__Task details__: In the entries that follow, the first line to write out is the one containing "subtotal: 428.84 -> 465.93", and the last is the one containing "total: 469.60 -> 430.26". Reproduce that stretch exactly, with nothing before or after it.

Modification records
════════

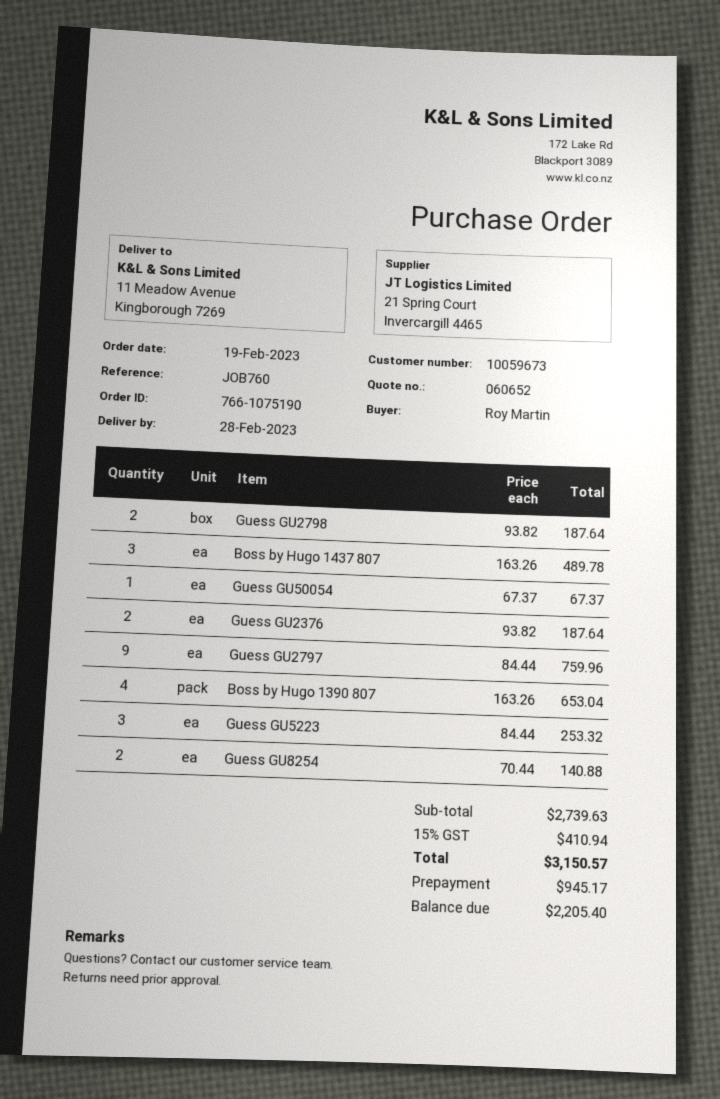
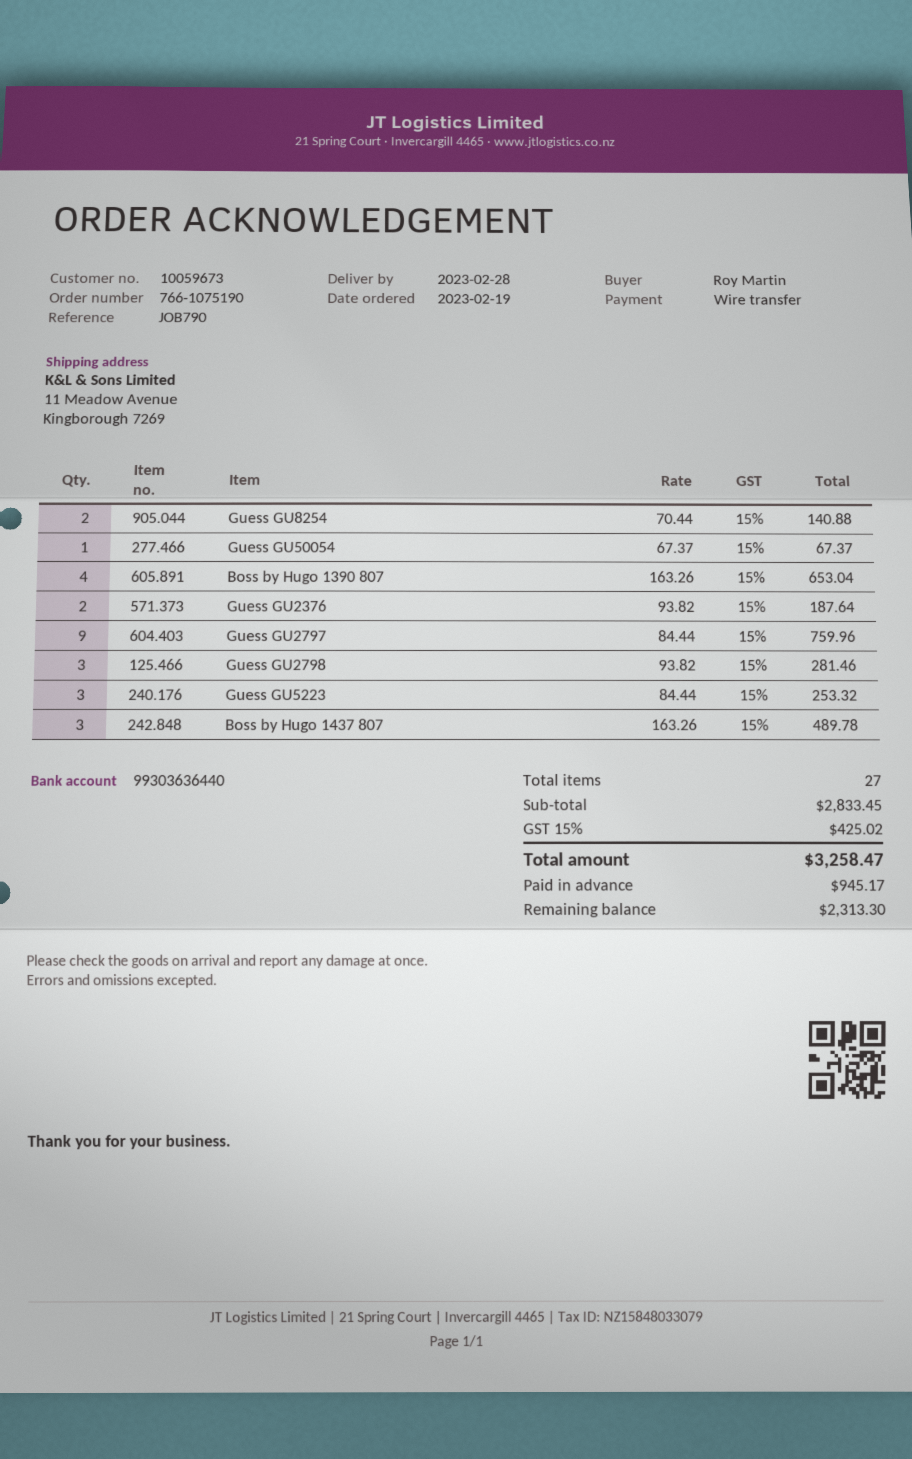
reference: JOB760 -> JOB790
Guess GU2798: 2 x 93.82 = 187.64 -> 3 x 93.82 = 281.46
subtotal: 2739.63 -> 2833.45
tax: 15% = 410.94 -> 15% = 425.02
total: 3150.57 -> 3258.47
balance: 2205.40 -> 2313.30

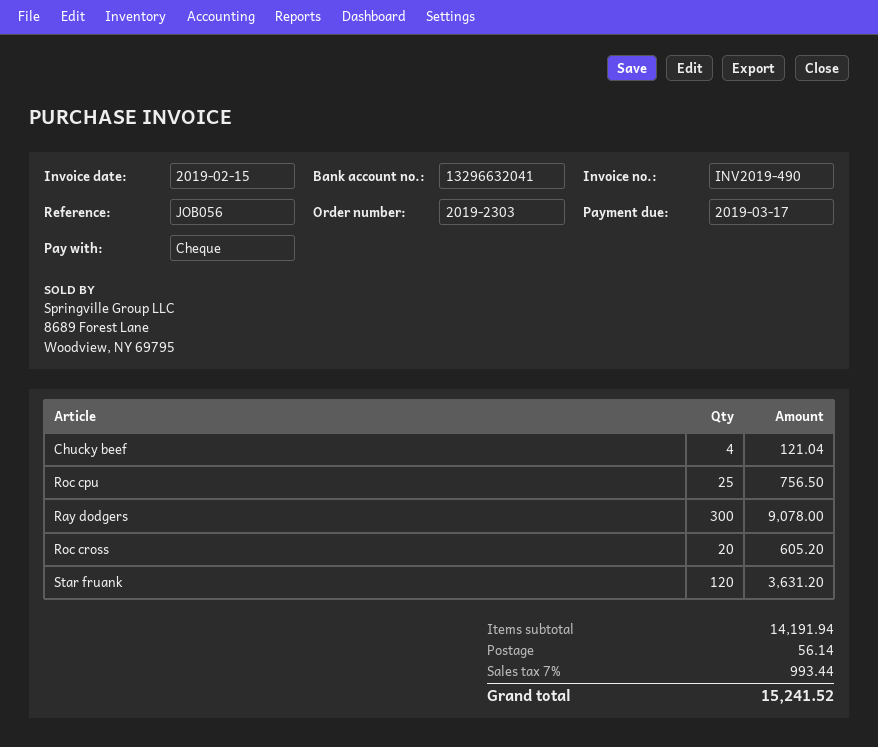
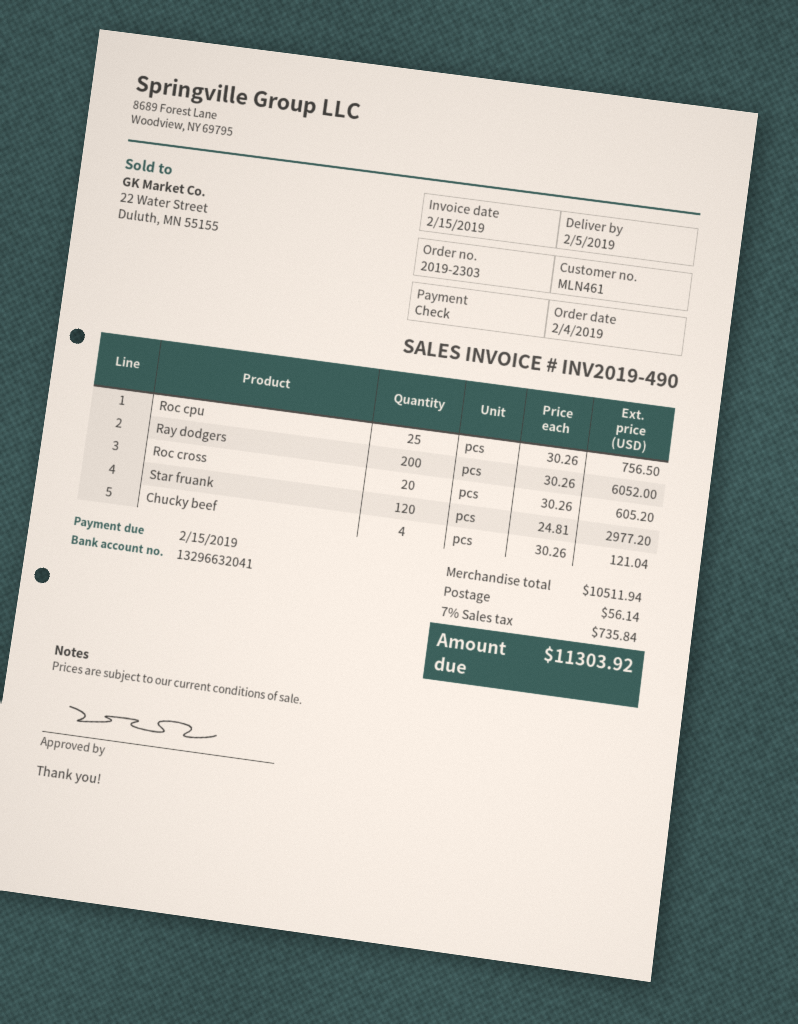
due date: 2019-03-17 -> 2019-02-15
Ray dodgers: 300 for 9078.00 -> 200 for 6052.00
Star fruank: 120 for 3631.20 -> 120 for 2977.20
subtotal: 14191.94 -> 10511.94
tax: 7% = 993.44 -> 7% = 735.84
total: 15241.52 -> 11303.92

════════

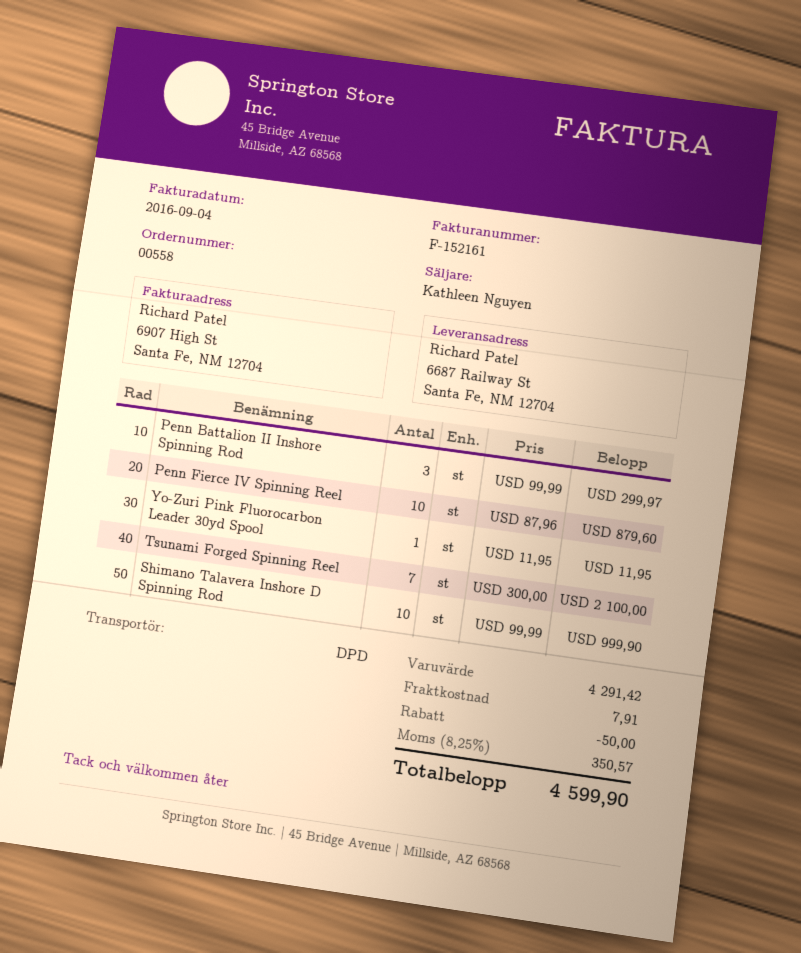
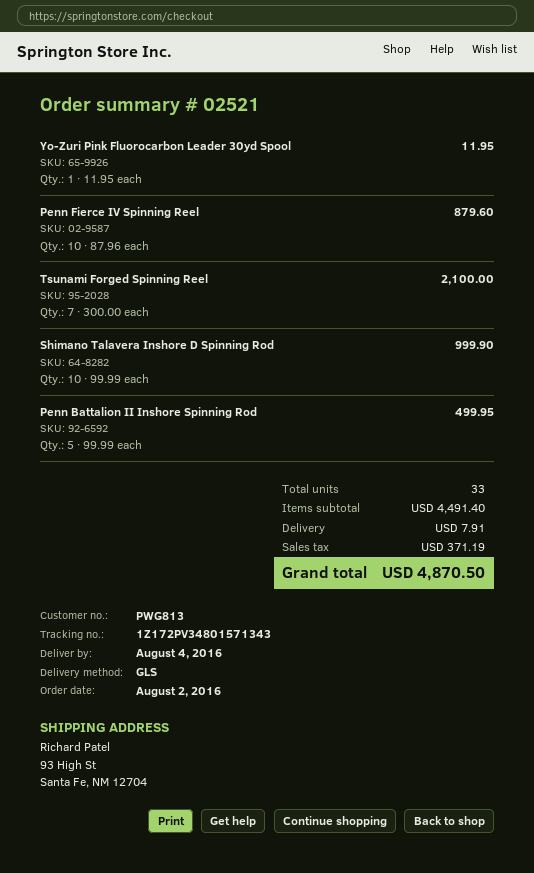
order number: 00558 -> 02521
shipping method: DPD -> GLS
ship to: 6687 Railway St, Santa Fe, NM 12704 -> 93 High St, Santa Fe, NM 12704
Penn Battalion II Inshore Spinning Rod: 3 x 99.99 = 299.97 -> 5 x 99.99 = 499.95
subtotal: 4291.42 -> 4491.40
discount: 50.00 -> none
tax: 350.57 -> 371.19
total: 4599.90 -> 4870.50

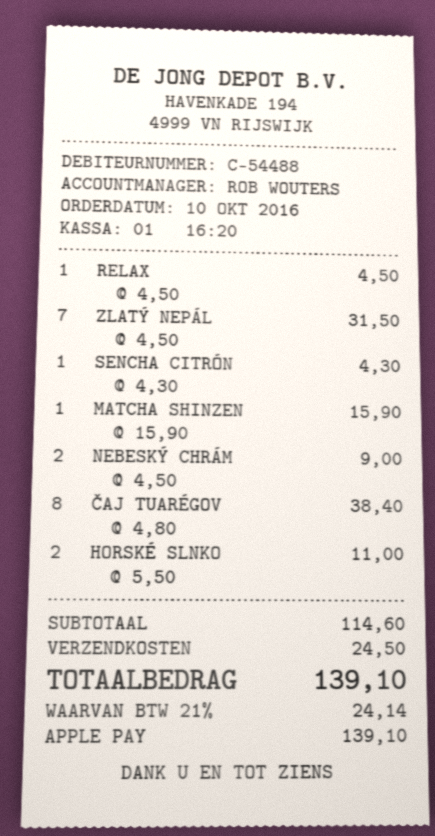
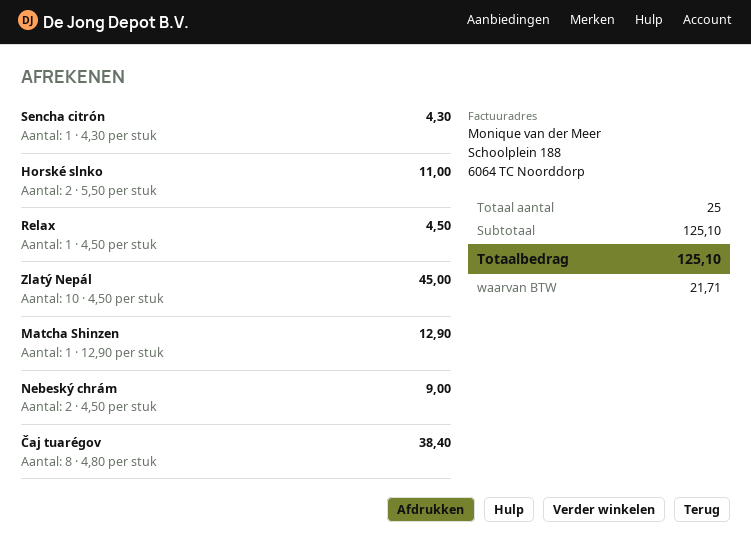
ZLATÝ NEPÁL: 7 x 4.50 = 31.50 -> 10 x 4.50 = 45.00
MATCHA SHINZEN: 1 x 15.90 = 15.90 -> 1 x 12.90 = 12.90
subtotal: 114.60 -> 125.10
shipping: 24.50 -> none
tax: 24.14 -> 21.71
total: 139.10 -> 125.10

════════

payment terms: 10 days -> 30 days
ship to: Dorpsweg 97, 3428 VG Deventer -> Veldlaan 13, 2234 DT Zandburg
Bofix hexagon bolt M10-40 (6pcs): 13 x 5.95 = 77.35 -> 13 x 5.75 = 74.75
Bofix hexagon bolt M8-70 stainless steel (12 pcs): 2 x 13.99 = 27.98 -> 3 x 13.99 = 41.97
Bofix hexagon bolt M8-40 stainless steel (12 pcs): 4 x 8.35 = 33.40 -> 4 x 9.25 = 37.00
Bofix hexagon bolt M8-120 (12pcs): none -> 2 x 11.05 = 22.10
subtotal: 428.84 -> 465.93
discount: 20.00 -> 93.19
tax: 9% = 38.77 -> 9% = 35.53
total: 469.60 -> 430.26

════════

__Task solution__:
subtotal: 428.84 -> 465.93
discount: 20.00 -> 93.19
tax: 9% = 38.77 -> 9% = 35.53
total: 469.60 -> 430.26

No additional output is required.